What you will do = Lines from the entries below that hold "none" form the answer; copy all of them.

Excerpts from a dataset:
□ □ □

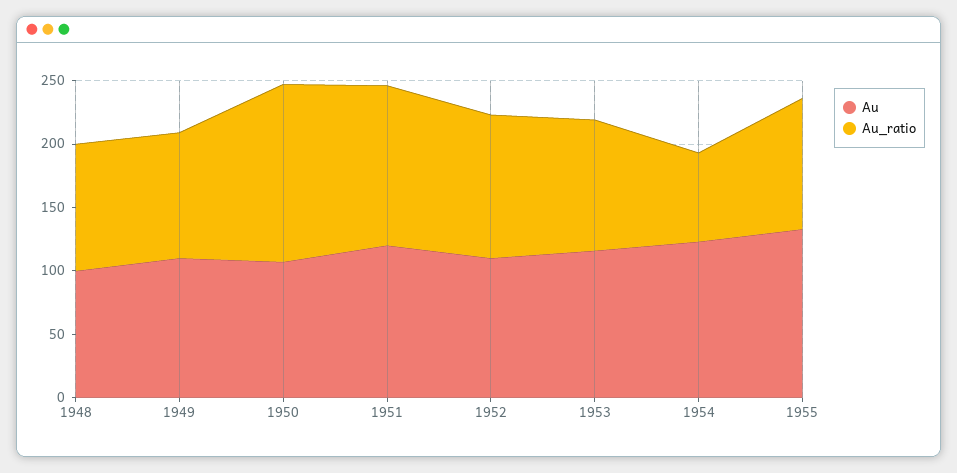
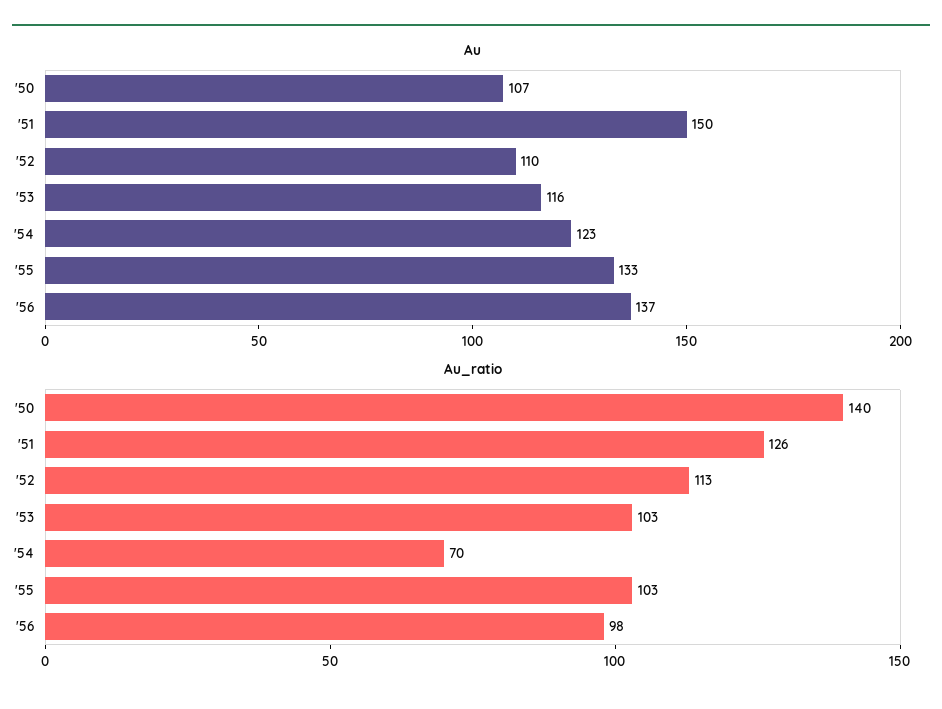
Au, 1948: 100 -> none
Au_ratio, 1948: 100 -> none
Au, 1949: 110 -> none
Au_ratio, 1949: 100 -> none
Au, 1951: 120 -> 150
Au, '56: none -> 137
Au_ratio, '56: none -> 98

□ □ □

Output for this task =
Au, 1948: 100 -> none
Au_ratio, 1948: 100 -> none
Au, 1949: 110 -> none
Au_ratio, 1949: 100 -> none
Au, '56: none -> 137
Au_ratio, '56: none -> 98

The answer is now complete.